Figure 1: Tower of Babel, Pieter Bruegel the Elder, 1563 [2].

 

The Linked Data approach for sharing data on the web, famous for the Berners-Lee “Five Stars” description [3] of best practice (i.e. open license, machine-readable, non-proprietary format, open standards for identification and definition, linked to other widely accepted definitions) does help, but has not yet been sufficiently widely adopted in IoT.

There are, however, many initiatives to re-use and link to appropriate definitions, wherever a community of users see an urgent need. For example, www.schema.org is a collaborative approach for metadata in webpages, supported by internet search-engine companies. Another example is the Open Metadata Registry [4], which provides a means to register and discover machine-readable vocabularies: currently about 460. The Basel University helpfully lists about 2800 various other sets of definitions [5], called ontologies. In the European Union, with so many borders and languages for information to cross, the EU parliament in 2007 stepped in to require national governments to at least use a common set of geo-spatial and environmental data definitions: that INSPIRE Directive [6] has triggered many activities.

But in a post-Babel world, insisting that all partners use a common vocabulary, as attractive and efficient as that would be, is slow to succeed. Another approach is to provide a way for each partner to point (link to) the definitions and licensing etc used in their data. This makes the metadata details and assumptions, implicit within the original “vertical silo” of the collecting organisation, accessible to third parties and therefore makes reliable sharing of the information possible. This greatly simplifies integration work in e.g. Smart City projects. It would also enormously reduce time wasted “cleaning up” raw data for the “data lakes” currently extolled as training grounds for AI recommendation systems.

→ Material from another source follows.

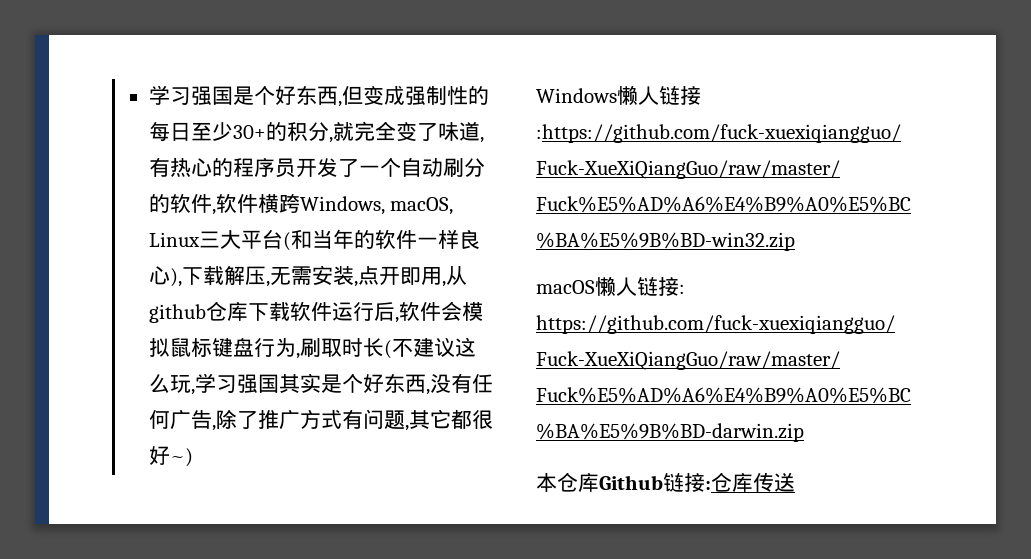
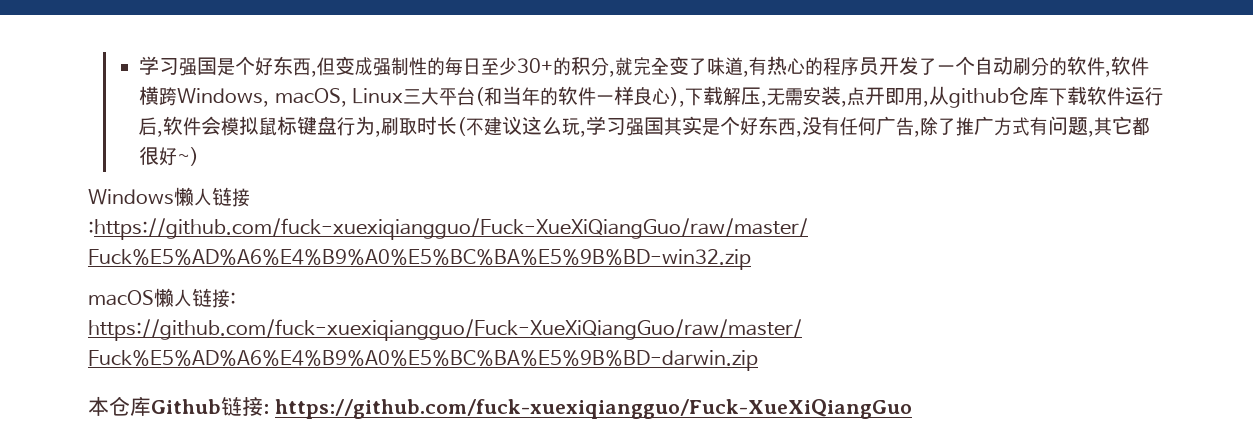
- 本仓库Github链接:仓库传送
+ 本仓库Github链接: https://github.com/fuck-xuexiqiangguo/Fuck-XueXiQiangGuo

This ‘link to definitions’ approach is taken by the ETSI Industry Specification Group for cross-cutting Context Information Management, called for short ETSI ISG CIM [7]. An ISG is a special working group of ETSI that is set up to allow participation by non-ETSI members, but with IPR and transparency of operations handled according to usual ETSI rules.

ETSI ISG CIM sees a need for an API (called by the group NGSI-LD) to exchange the definitions/metadata/context, not only for IoT information, but also for Linked Data from numerous municipal and national repositories, for diverse input from mobile devices, plus handling of requests from users (or their Apps) to access the data and for software to check the provenance (source, licensing, “freshness” etc.) of information. In real world systems, the tracking of usage of data is also important, not only for commercial billing or government usage-based budgeting, but also for exploring patterns of usage, planning of improvements and checking of consistency. Figure 2 shows the six kinds of information currently considered and indicates the role of NGSI-LD in enabling context information discovery and exchange.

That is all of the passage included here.